# Do RCSs eat brown algae?



## green_valley (Sep 14, 2011)

Well, 2 of my tanks have some brown algae. I know Amano shrimps will eat them, but I am curious about RCS, if they eat them or not. Does anyone know about this?

Thanks


----------



## jasonpatterson (Apr 15, 2011)

They'll pick at just about anything, including diatoms, but they'll tend to feed on just about anything else first. If you didn't feed them for a week they might clean it up for you.


----------



## green_valley (Sep 14, 2011)

jasonpatterson said:


> They'll pick at just about anything, including diatoms, but they'll tend to feed on just about anything else first. If you didn't feed them for a week they might clean it up for you.


Thanks Jason. I might get some Amanos, but my LFS is short, so I guess RCS might help even a little.


----------



## diwu13 (Sep 20, 2011)

I don't think shrimp will eat GSA if that's what you have. Nerite snails will.

Dwarf shrimp, if they do eat algae, won't eat any at a noticeable amount (amanos devour hair algae though). At least that's from my experience.


----------



## MotherNature (Apr 20, 2012)

diwu13 said:


> I don't think shrimp will eat GSA if that's what you have. Nerite snails will.
> 
> Dwarf shrimp, if they do eat algae, won't eat any at a noticeable amount (amanos devour hair algae though). At least that's from my experience.
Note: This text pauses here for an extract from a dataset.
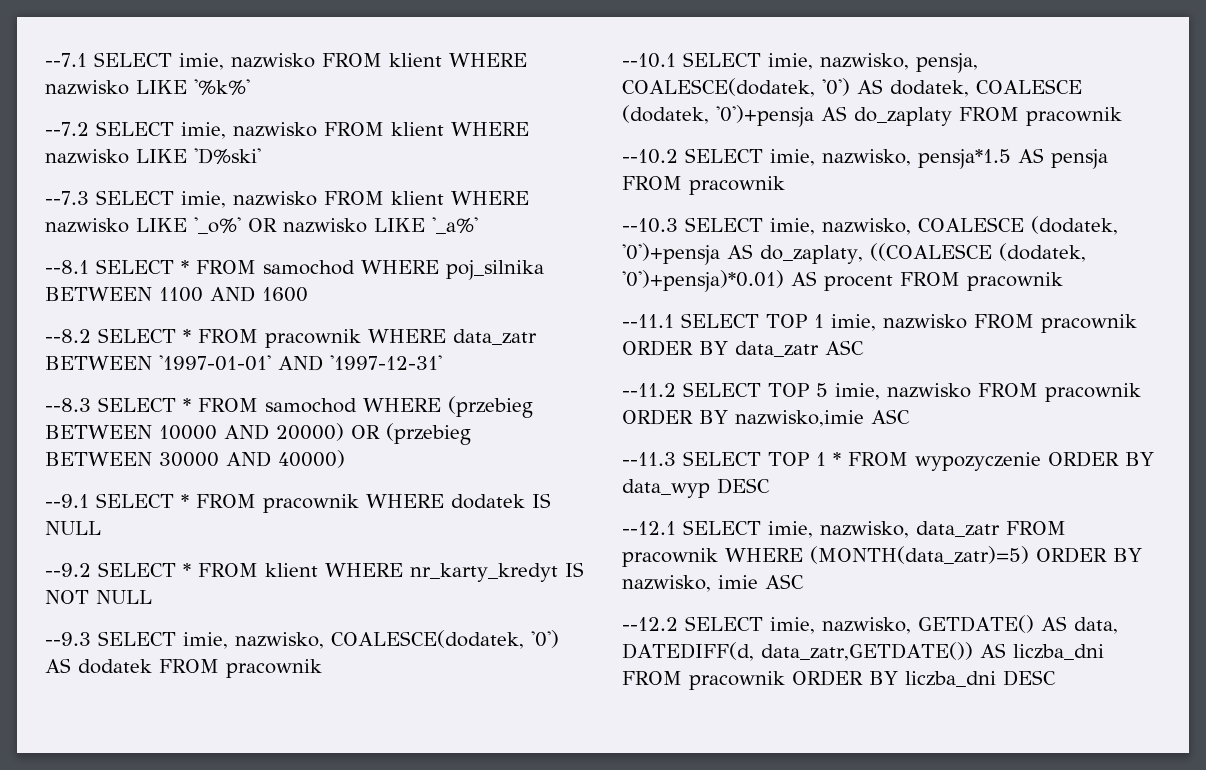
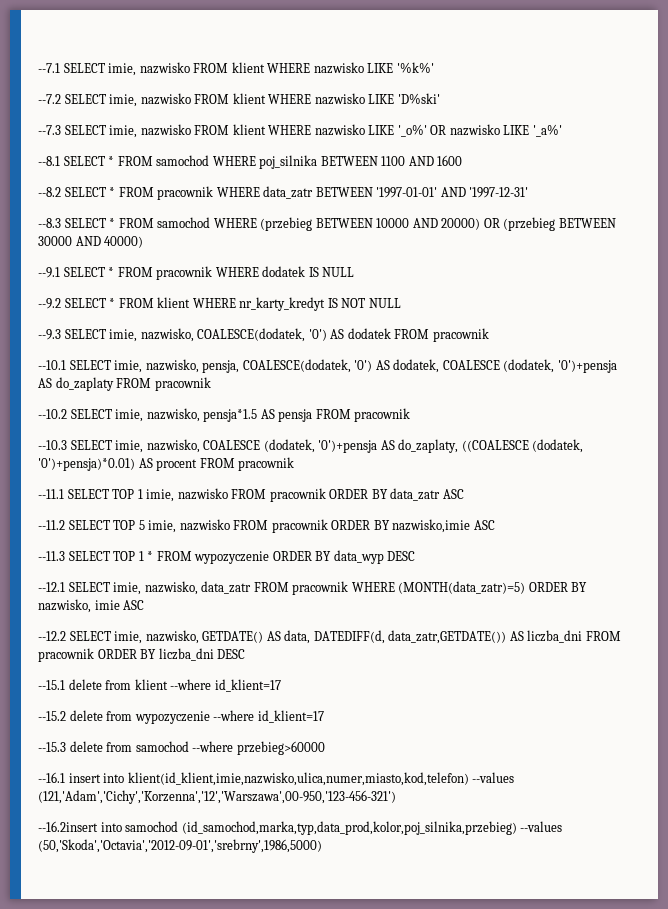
+ --15.1 delete from klient --where id_klient=17
+ --15.2 delete from wypozyczenie --where id_klient=17
+ --15.3 delete from samochod --where przebieg>60000
+ --16.1 insert into klient(id_klient,imie,nazwisko,ulica,numer,miasto,kod,telefon) --values (121,'Adam','Cichy','Korzenna','12','Warszawa',00-950,'123-456-321')
+ --16.2insert into samochod (id_samochod,marka,typ,data_prod,kolor,poj_silnika,przebieg) --values (50,'Skoda','Octavia','2012-09-01','srebrny',1986,5000)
Same for me. The rcs eat algae, but enough to really make a dent. My nerites devour it though, even the brown algae.


----------



## acitydweller (Dec 28, 2011)

I haven't witnessed any neos or caridinas eat any hair or other types of outbreak algae, especially if they are being fed regularly. Consider algae a less than appetizing meal that they might eat if nothing else were available. 
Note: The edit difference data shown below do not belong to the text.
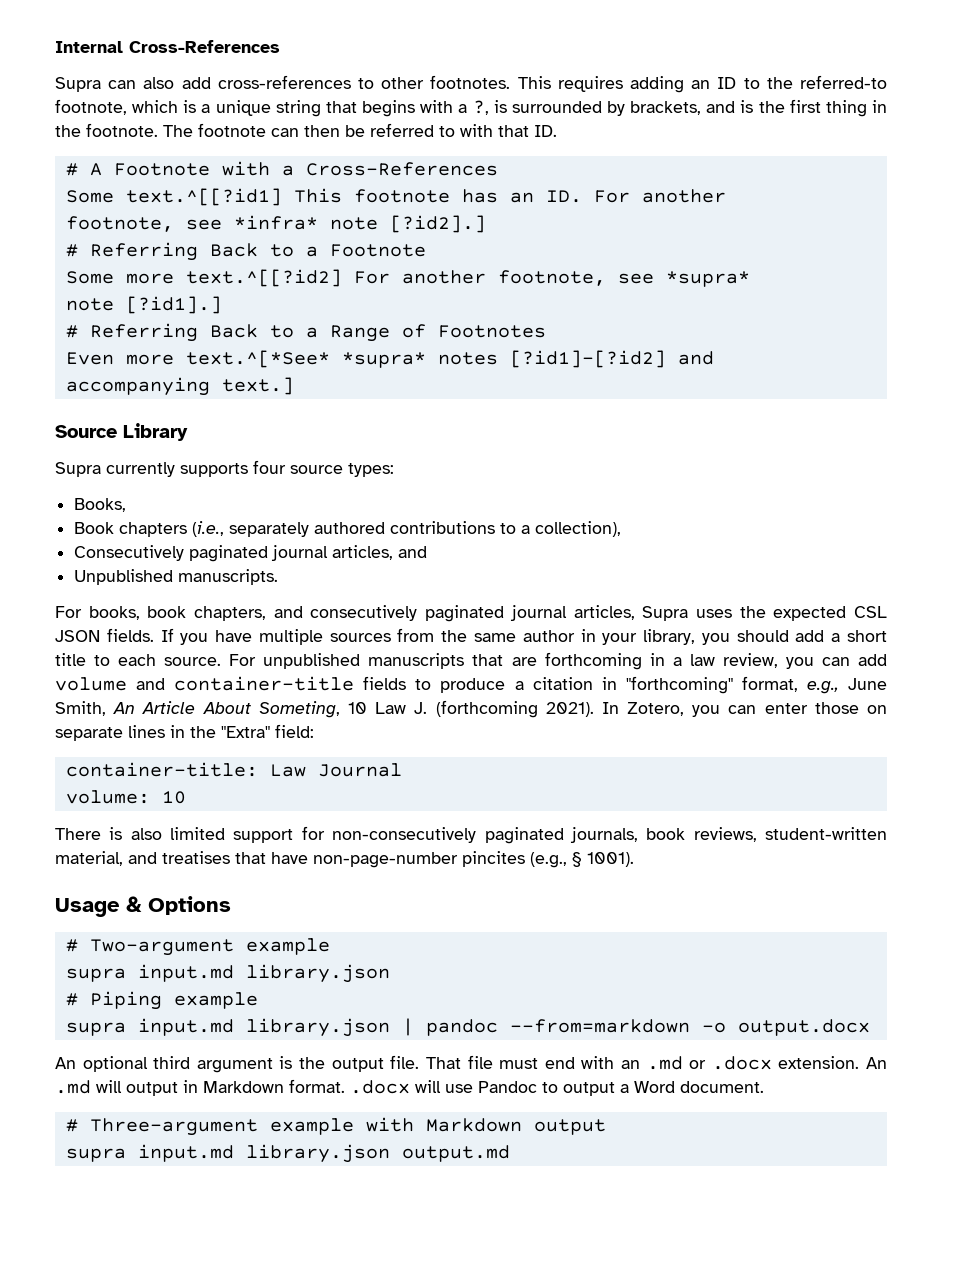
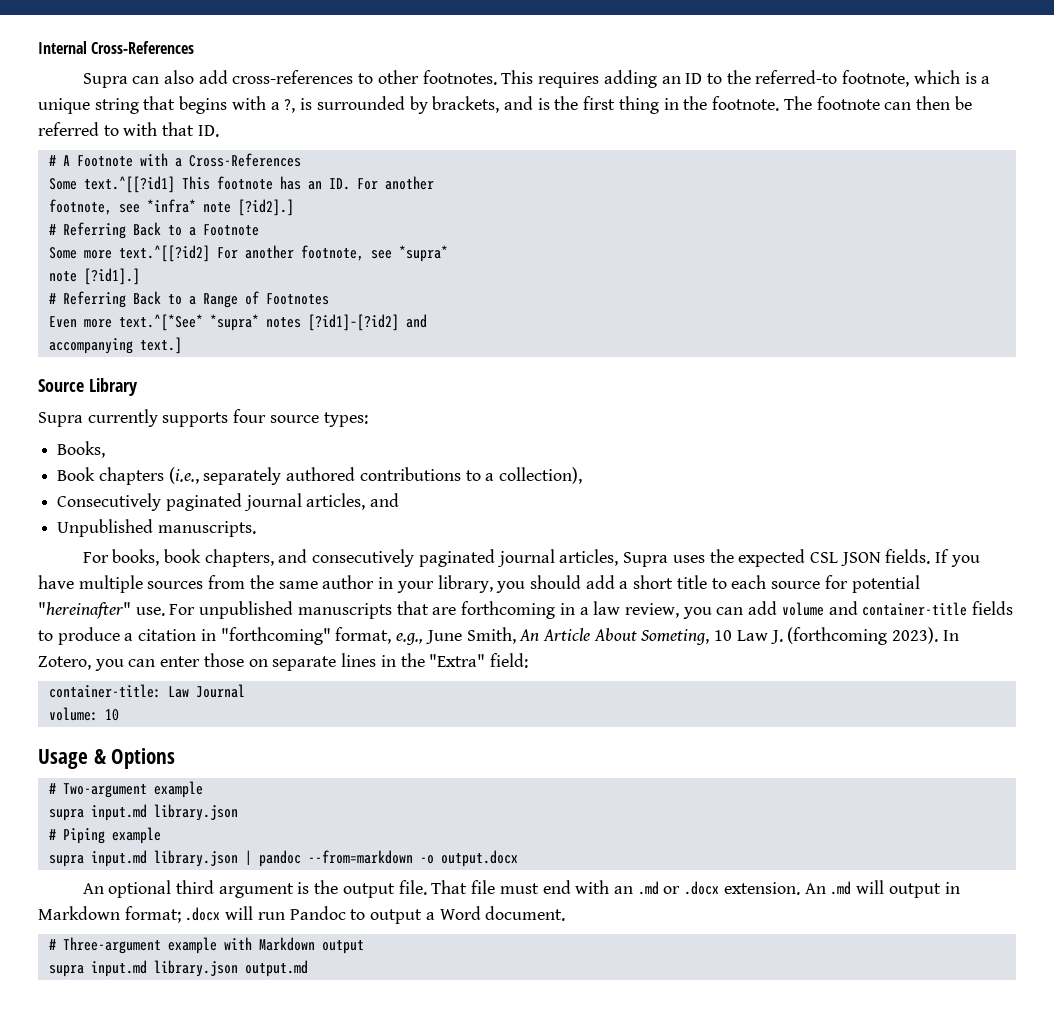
- If you have multiple sources from the same author in your library, you should add a short title to each source.
+ If you have multiple sources from the same author in your library, you should add a short title to each source for potential "hereinafter" use.
- For unpublished manuscripts that are forthcoming in a law review, you can add volume and container-title fields to produce a citation in "forthcoming" format, e.g., June Smith, An Article About Someting, 10 Law J. (forthcoming 2021).
+ For unpublished manuscripts that are forthcoming in a law review, you can add volume and container-title fields to produce a citation in "forthcoming" format, e.g., June Smith, An Article About Someting, 10 Law J. (forthcoming 2023).
- There is also limited support for non-consecutively paginated journals, book reviews, student-written material, and treatises that have non-page-number pincites (e.g., § 1001).
- An .md will output in Markdown format. .docx will use Pandoc to output a Word document.
+ An .md will output in Markdown format; .docx will run Pandoc to output a Word document.

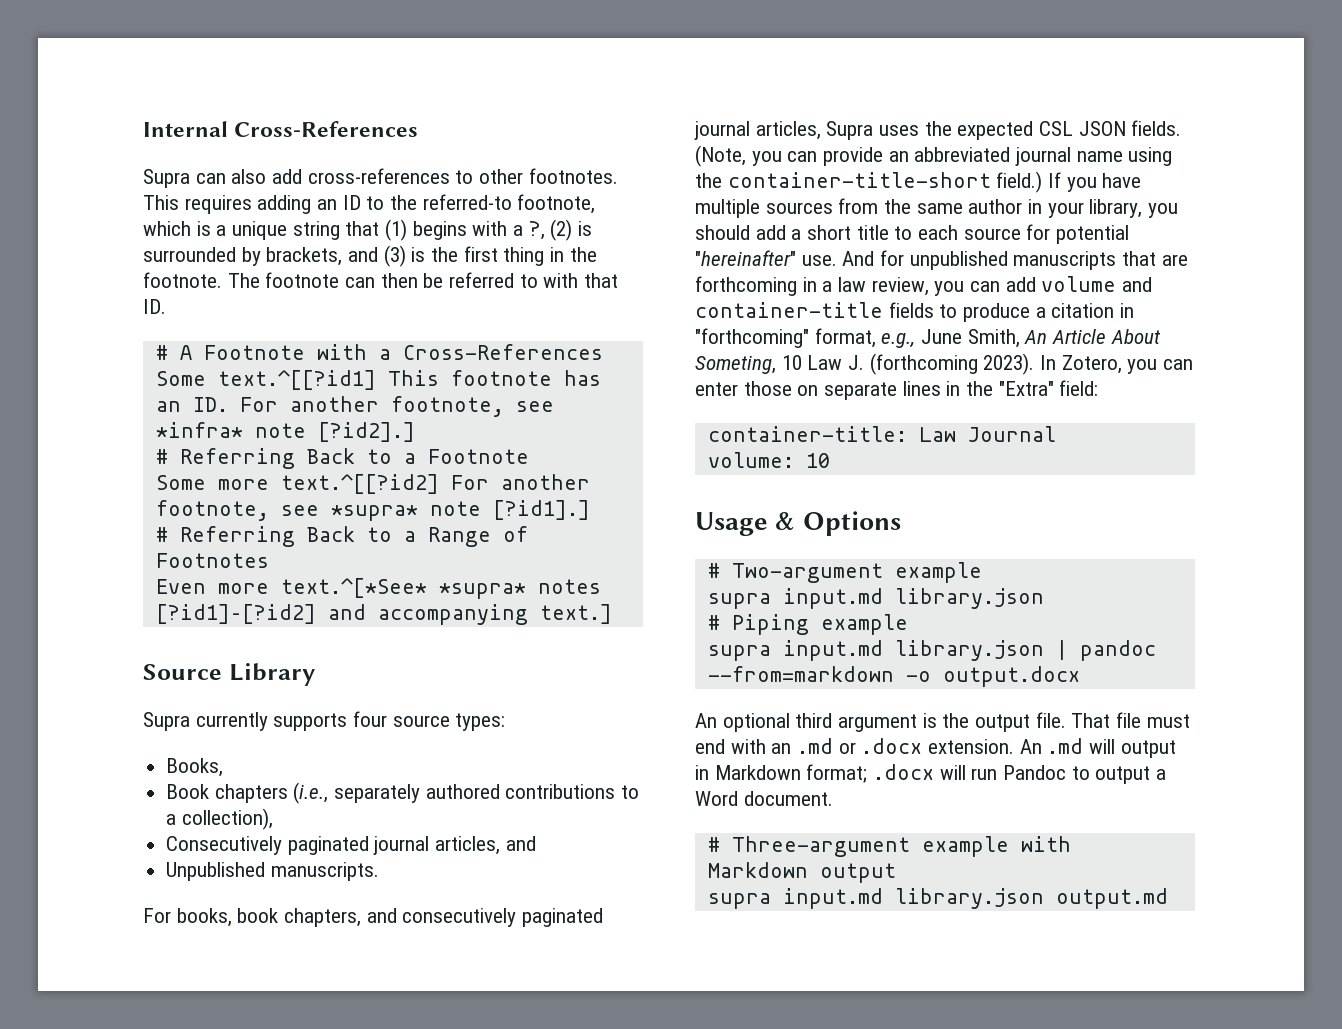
- This requires adding an ID to the referred-to footnote, which is a unique string that begins with a ?, is surrounded by brackets, and is the first thing in the footnote.
+ This requires adding an ID to the referred-to footnote, which is a unique string that (1) begins with a ?, (2) is surrounded by brackets, and (3) is the first thing in the footnote.
- Some text.^[[?id1] This footnote has an ID. For another
- footnote, see *infra* note [?id2].]
+ Some text.^[[?id1] This footnote has an ID. For another footnote, see *infra* note [?id2].]
- Some more text.^[[?id2] For another footnote, see *supra*
- note [?id1].]
+ Some more text.^[[?id2] For another footnote, see *supra* note [?id1].]
- Even more text.^[*See* *supra* notes [?id1]–[?id2] and
- accompanying text.]
+ Even more text.^[*See* *supra* notes [?id1]–[?id2] and accompanying text.]
+ (Note, you can provide an abbreviated journal name using the container-title-short field.)
- For unpublished manuscripts that are forthcoming in a law review, you can add volume and container-title fields to produce a citation in "forthcoming" format, e.g., June Smith, An Article About Someting, 10 Law J. (forthcoming 2023).
+ And for unpublished manuscripts that are forthcoming in a law review, you can add volume and container-title fields to produce a citation in "forthcoming" format, e.g., June Smith, An Article About Someting, 10 Law J. (forthcoming 2023).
Amanos are the tank work horses and will graze on algae at unthinkable speeds, though the variety of algae may vary. I only had hair and thick green jelly like algae in which they completely ignored the later.
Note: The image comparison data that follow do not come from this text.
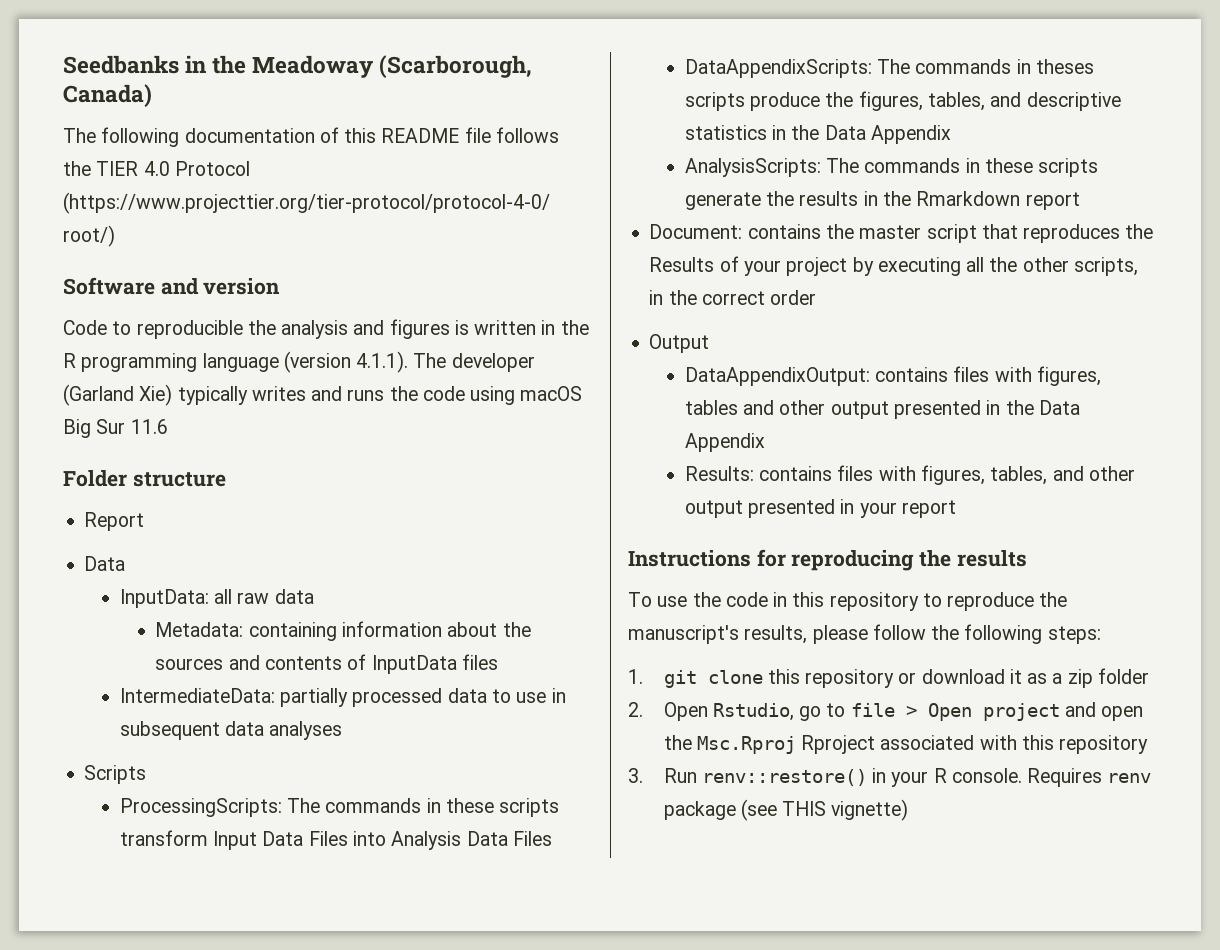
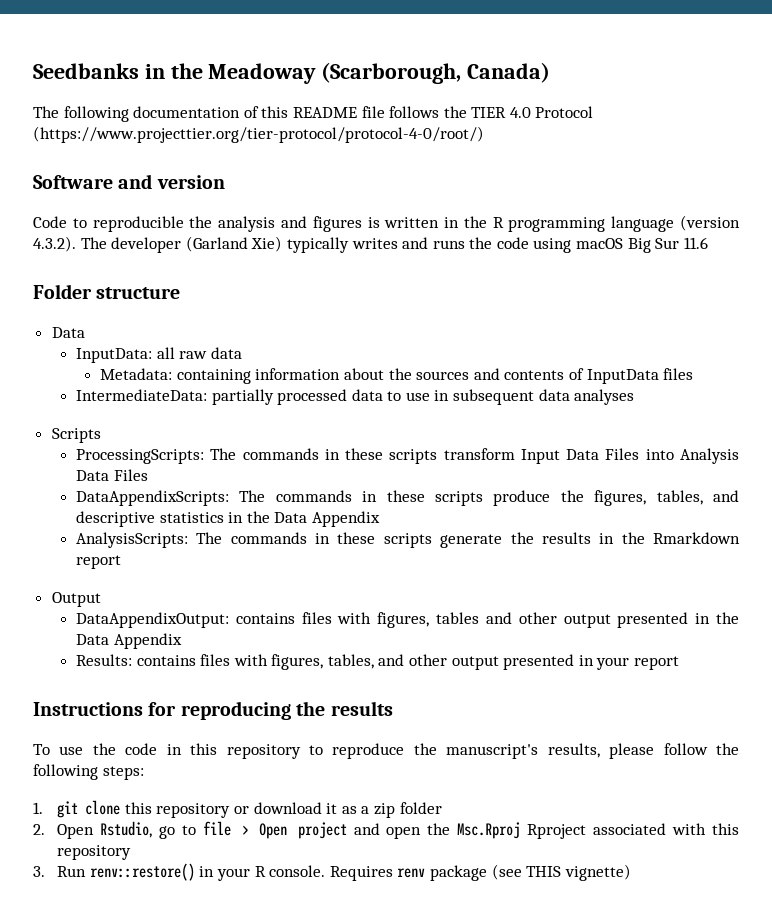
- Code to reproducible the analysis and figures is written in the R programming language (version 4.1.1). The developer (Garland Xie) typically writes and runs the code using macOS Big Sur 11.6
+ Code to reproducible the analysis and figures is written in the R programming language (version 4.3.2). The developer (Garland Xie) typically writes and runs the code using macOS Big Sur 11.6
- Report
- DataAppendixScripts: The commands in theses scripts produce the figures, tables, and descriptive statistics in the Data Appendix
+ DataAppendixScripts: The commands in these scripts produce the figures, tables, and descriptive statistics in the Data Appendix
- Document: contains the master script that reproduces the Results of your project by executing all the other scripts, in the correct order

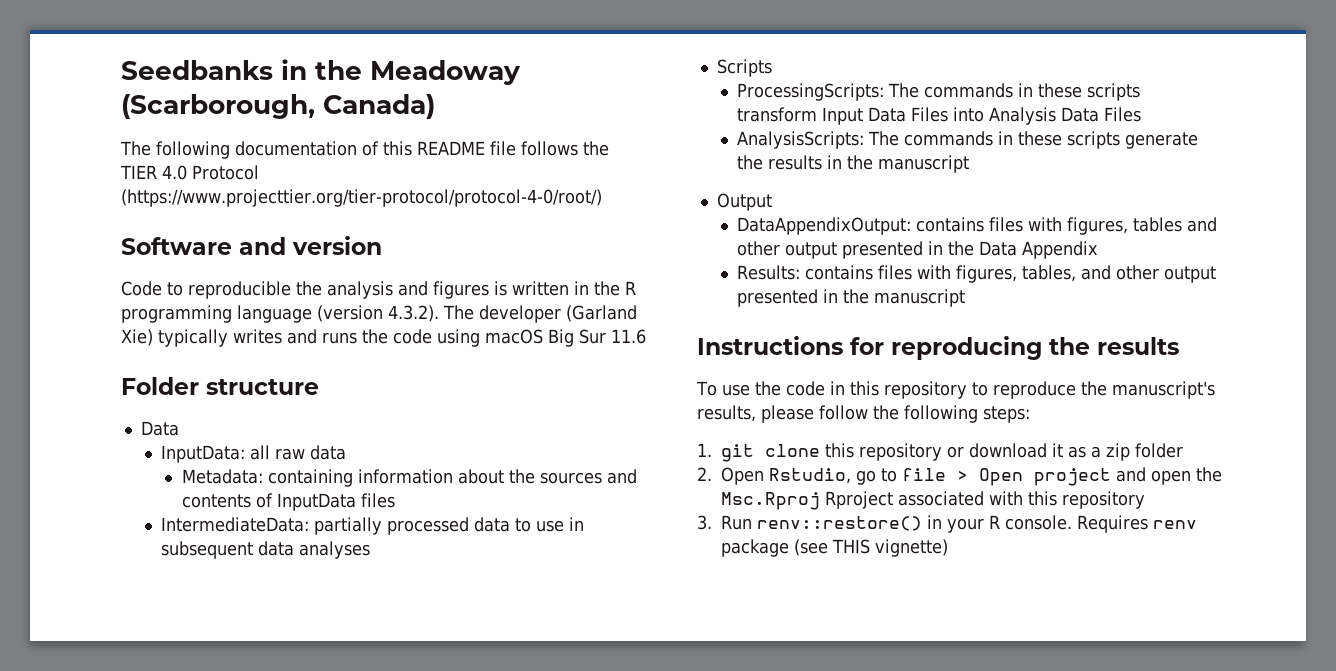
- DataAppendixScripts: The commands in these scripts produce the figures, tables, and descriptive statistics in the Data Appendix
- AnalysisScripts: The commands in these scripts generate the results in the Rmarkdown report
+ AnalysisScripts: The commands in these scripts generate the results in the manuscript
- Results: contains files with figures, tables, and other output presented in your report
+ Results: contains files with figures, tables, and other output presented in the manuscript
Haven't had much luck with snails in the algae department either as my neuritis, rams horns, mts and pond seem to work on detris more than algae in general.

Try to cut back either your lighting period or fert dosing. That would be a good starting point to cut back on new growth.


----------



## Kunsthure (Aug 2, 2010)

The 8 or so dime sized batiki nerites in my 37g have been scrubbing that tank clean. There was some weird brownish blackish algae that followed the pattern of the flow from the spray bar and they ate that AND the GSA under it. They've come a long way with the GSA on the back wall too. I wanted to get huge trapdoors to clean the algae but these little nerites have been making such a tremendous difference much more quickly than I could have imagined. Nerites are my go-to snail for algae removal, they'll eat everything except BBA. But nothing eats that evil stuff.

-Lisa


----------



## jeremyTR (Mar 21, 2012)

Amanos eat any algae, just wait. They'll get hungry.


----------



## green_valley (Sep 14, 2011)

Hey guys, 

I was asking about RCS and Brown algae......hahahahha....

Anyways, I tested out, and they actually do. They clean them up pretty well actually. WOOOOHOOOOOOOOOOOOOOOOOOOOOOO


----------



## anh (Jul 20, 2009)

Cherry shrimp will love to eat brown algae. just stop feeding them and wait for them to get hungry so they'll clean up your tank. Staghorn algae on the other hand...


----------